Copy all lines of the listing that include the string "trên".
---+---
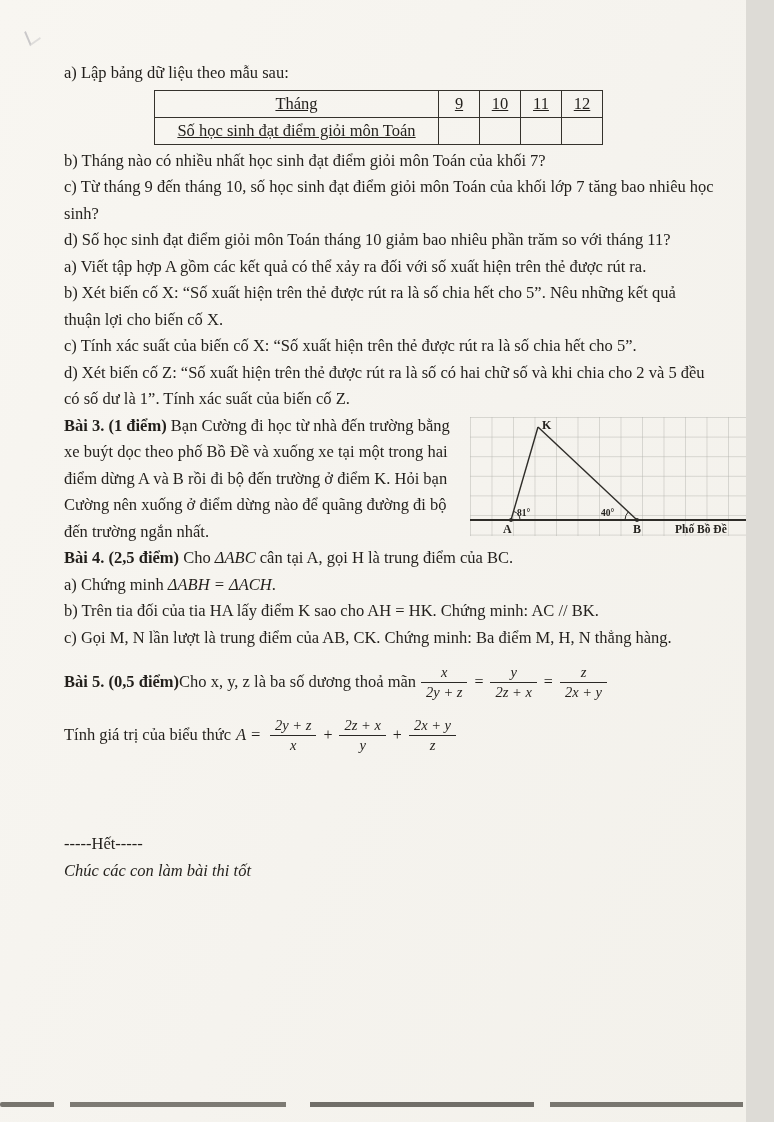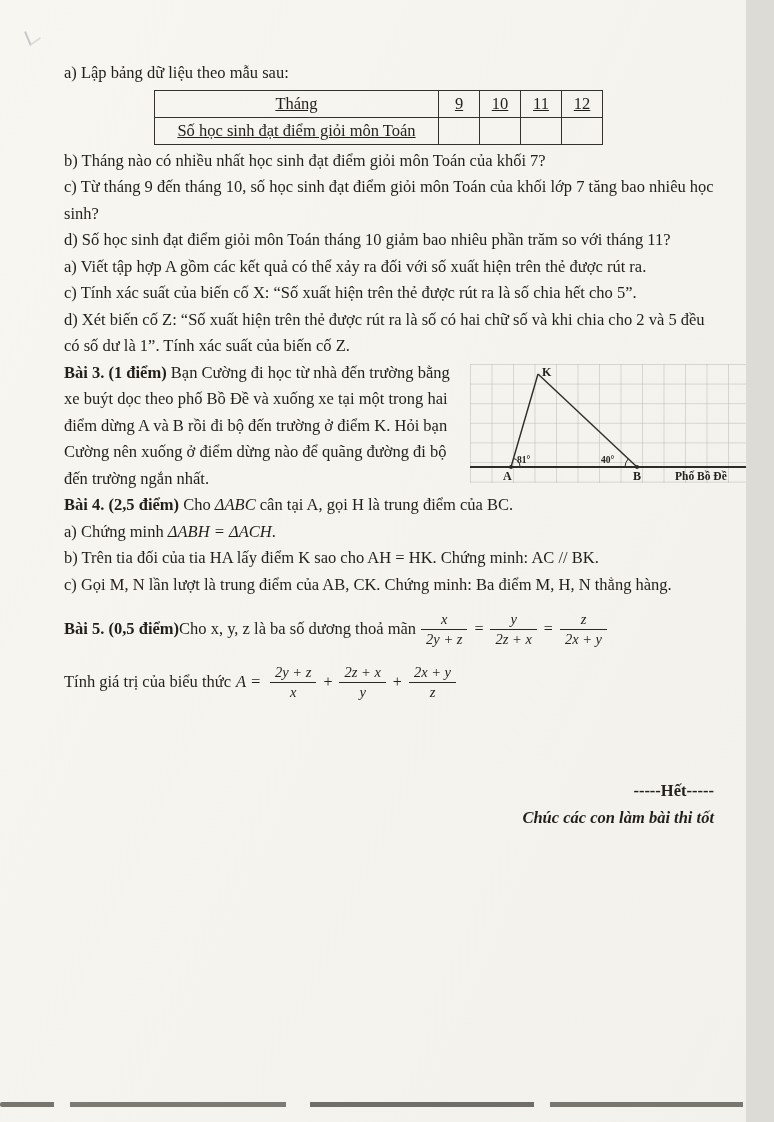--- a/index.html
+++ b/index.html
@@ -104,6 +104,7 @@
     <p>d) Số học sinh đạt điểm giỏi môn Toán tháng 10 giảm bao nhiêu phần trăm so với tháng 11?</p>
 
     <p>a) Viết tập hợp A gồm các kết quả có thể xảy ra đối với số xuất hiện trên thẻ được rút ra.</p>
+    <p>b) Xét biến cố X: “Số xuất hiện trên thẻ được rút ra là số chia hết cho 5”. Nêu những kết quả thuận lợi cho biến cố X.</p>
     <p>c) Tính xác suất của biến cố X: “Số xuất hiện trên thẻ được rút ra là số chia hết cho 5”.</p>
     <p>d) Xét biến cố Z: “Số xuất hiện trên thẻ được rút ra là số có hai chữ số và khi chia cho 2 và 5 đều có số dư là 1”. Tính xác suất của biến cố Z.</p>
 

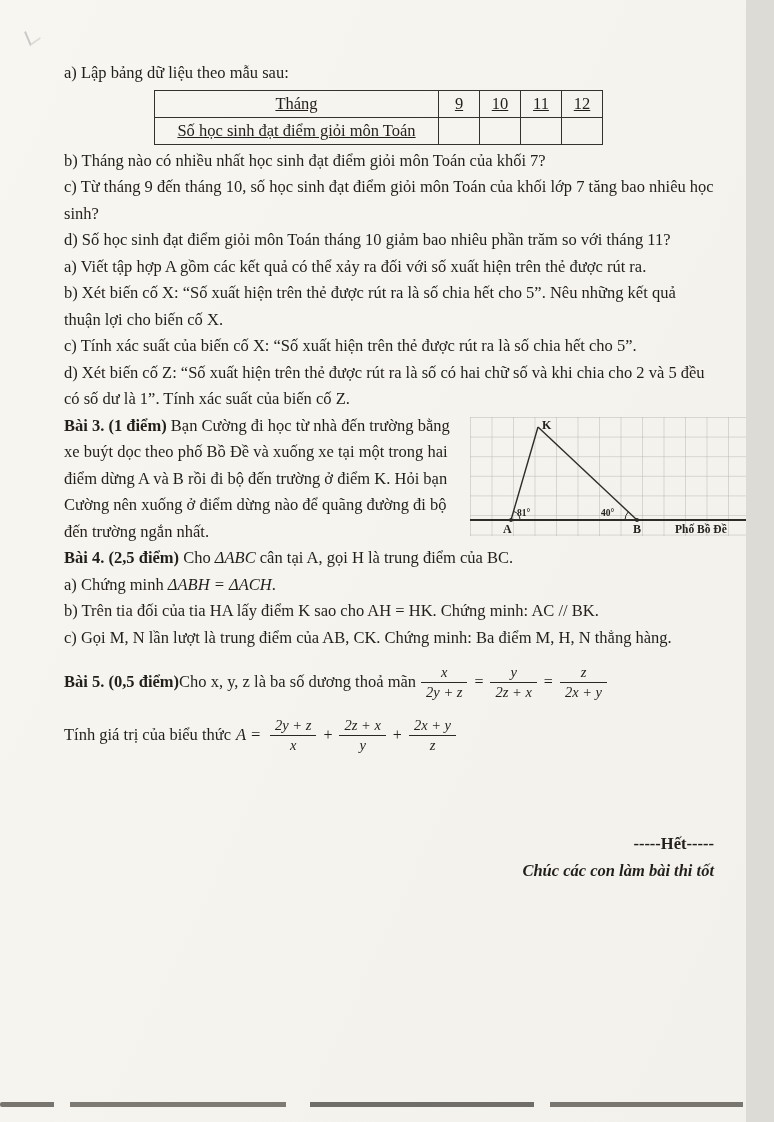--- a/index.html
+++ b/index.html
@@ -22,7 +22,7 @@
   .bold { font-weight: 700; }
   .italic { font-style: italic; }
   .mi { font-style: italic; }
-  .center { text-align: right; font-weight: bold; }
+  .center { text-align: left; }
 
   
   .data-table { border-collapse: collapse; margin: 3px 0 3px 90px; }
---+---
## Task answer
     <p>a) Viết tập hợp A gồm các kết quả có thể xảy ra đối với số xuất hiện trên thẻ được rút ra.</p>
+    <p>b) Xét biến cố X: “Số xuất hiện trên thẻ được rút ra là số chia hết cho 5”. Nêu những kết quả thuận lợi cho biến cố X.</p>
     <p>c) Tính xác suất của biến cố X: “Số xuất hiện trên thẻ được rút ra là số chia hết cho 5”.</p>
     <p>d) Xét biến cố Z: “Số xuất hiện trên thẻ được rút ra là số có hai chữ số và khi chia cho 2 và 5 đều có số dư là 1”. Tính xác suất của biến cố Z.</p>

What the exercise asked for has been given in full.